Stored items
----

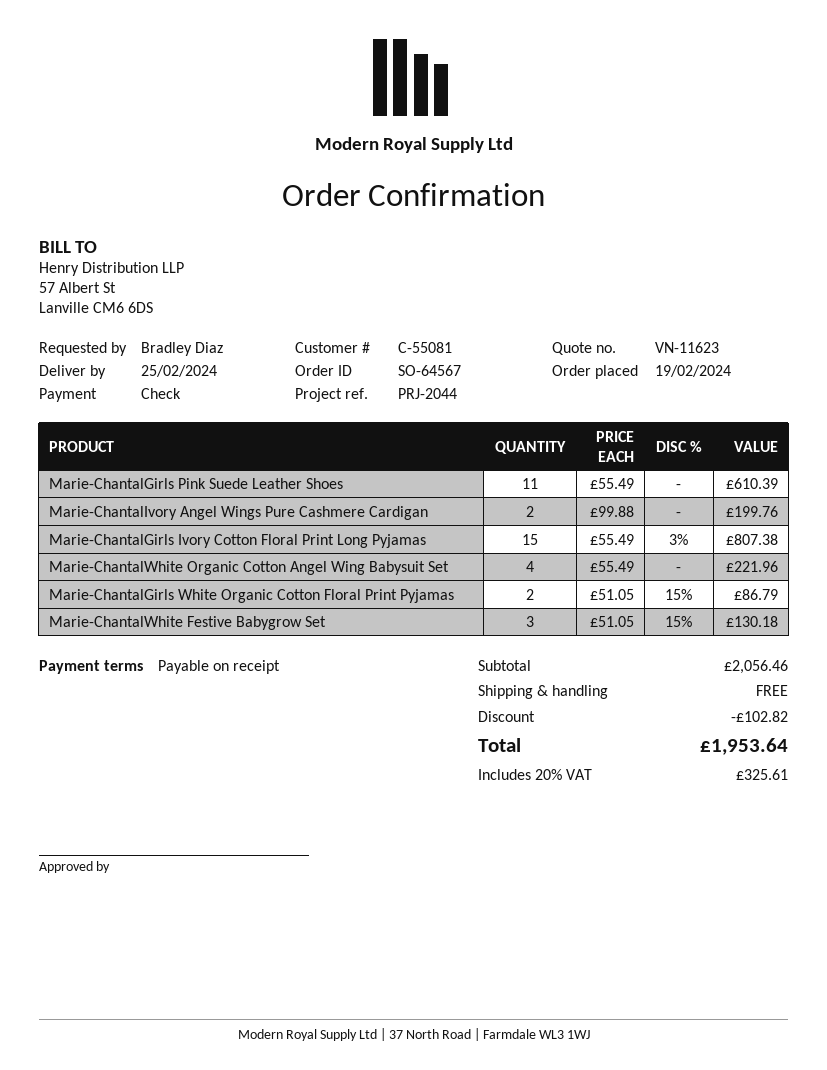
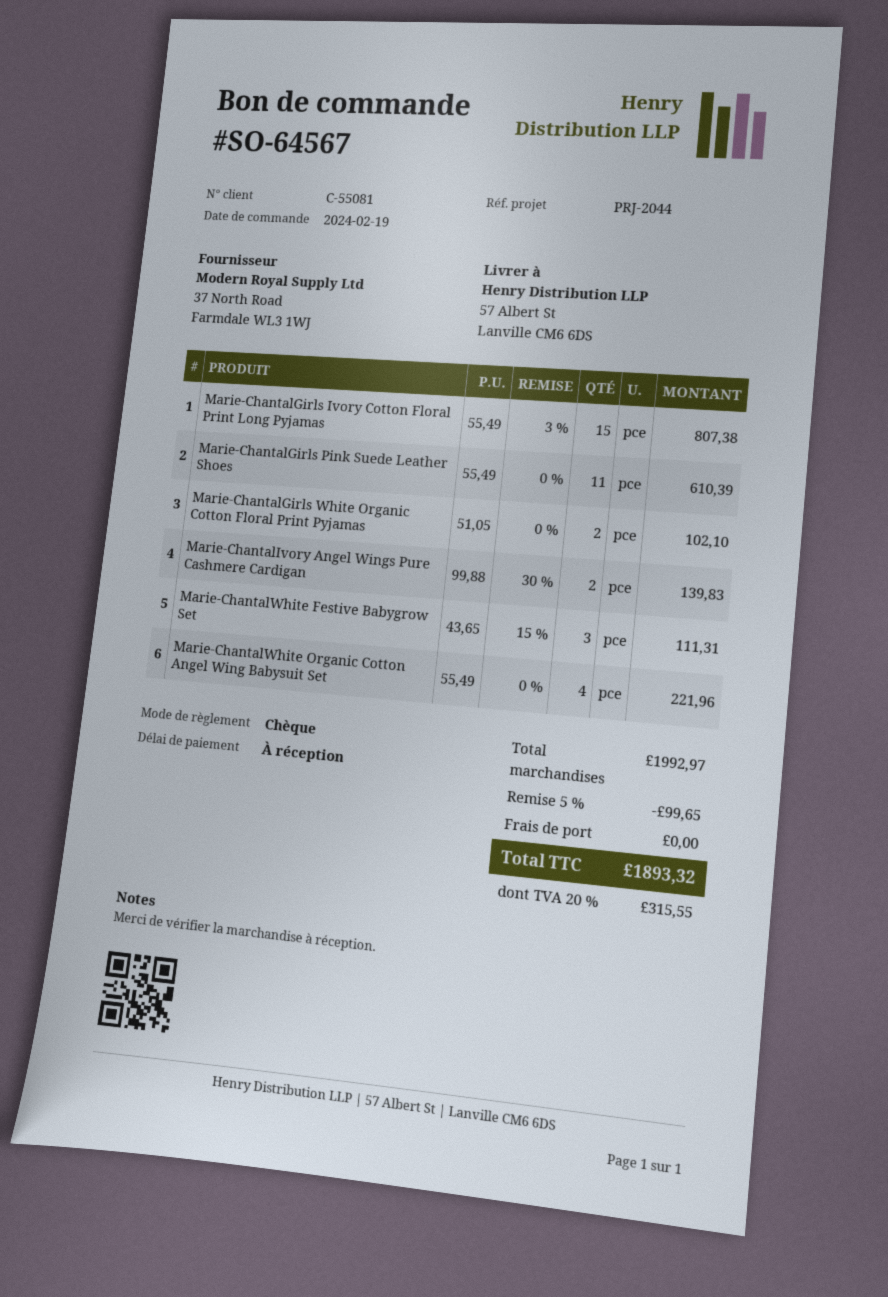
Marie-ChantalIvory Angel Wings Pure Cashmere Cardigan: 2 x 99.88 = 199.76 -> 2 x 99.88 - 30% = 139.83
Marie-ChantalGirls White Organic Cotton Floral Print Pyjamas: 2 x 51.05 - 15% = 86.79 -> 2 x 51.05 = 102.10
Marie-ChantalWhite Festive Babygrow Set: 3 x 51.05 - 15% = 130.18 -> 3 x 43.65 - 15% = 111.31
subtotal: 2056.46 -> 1992.97
discount: 102.82 -> 99.65
tax: 20% = 325.61 -> 20% = 315.55
total: 1953.64 -> 1893.32

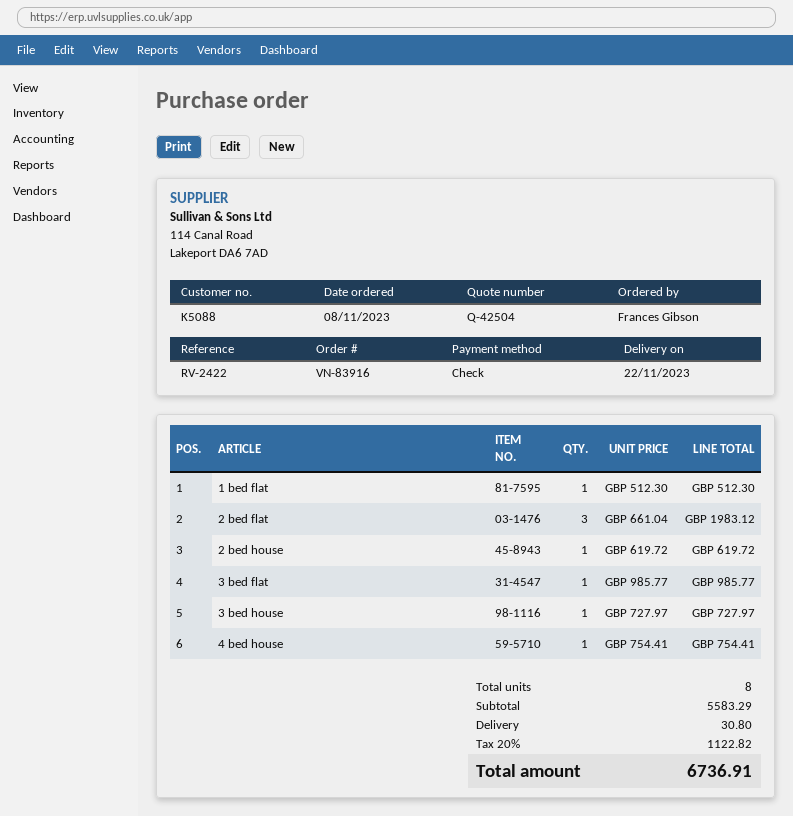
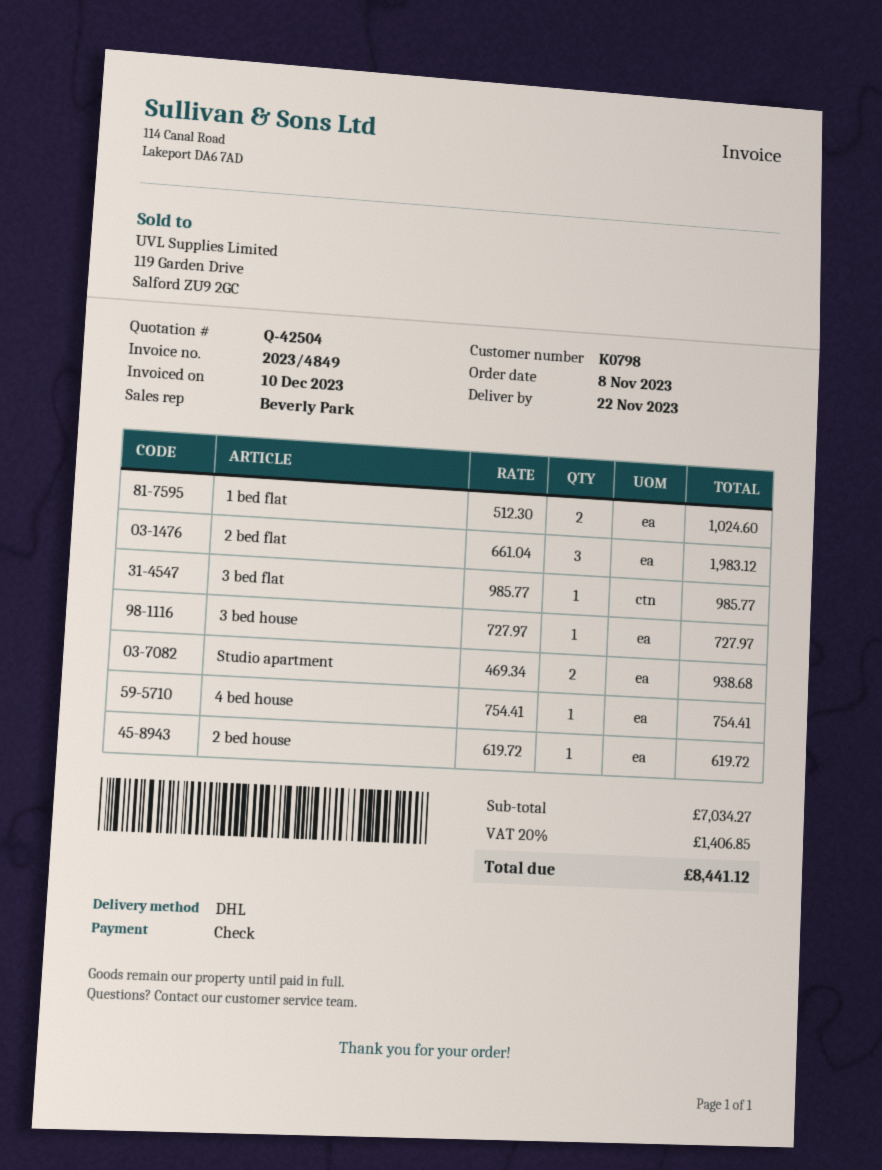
customer number: K5088 -> K0798
1 bed flat: 1 x 512.30 = 512.30 -> 2 x 512.30 = 1024.60
Studio apartment: none -> 2 x 469.34 = 938.68
subtotal: 5583.29 -> 7034.27
shipping: 30.80 -> none
tax: 20% = 1122.82 -> 20% = 1406.85
total: 6736.91 -> 8441.12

----

Exercise: Return exactly the lines from the one with "Marie-ChantalWhite Festive Babygrow" through the last line of the entries above, both ends included. No pictures may appear in the copy.

Solution for this task:
Marie-ChantalWhite Festive Babygrow Set: 3 x 51.05 - 15% = 130.18 -> 3 x 43.65 - 15% = 111.31
subtotal: 2056.46 -> 1992.97
discount: 102.82 -> 99.65
tax: 20% = 325.61 -> 20% = 315.55
total: 1953.64 -> 1893.32

customer number: K5088 -> K0798
1 bed flat: 1 x 512.30 = 512.30 -> 2 x 512.30 = 1024.60
Studio apartment: none -> 2 x 469.34 = 938.68
subtotal: 5583.29 -> 7034.27
shipping: 30.80 -> none
tax: 20% = 1122.82 -> 20% = 1406.85
total: 6736.91 -> 8441.12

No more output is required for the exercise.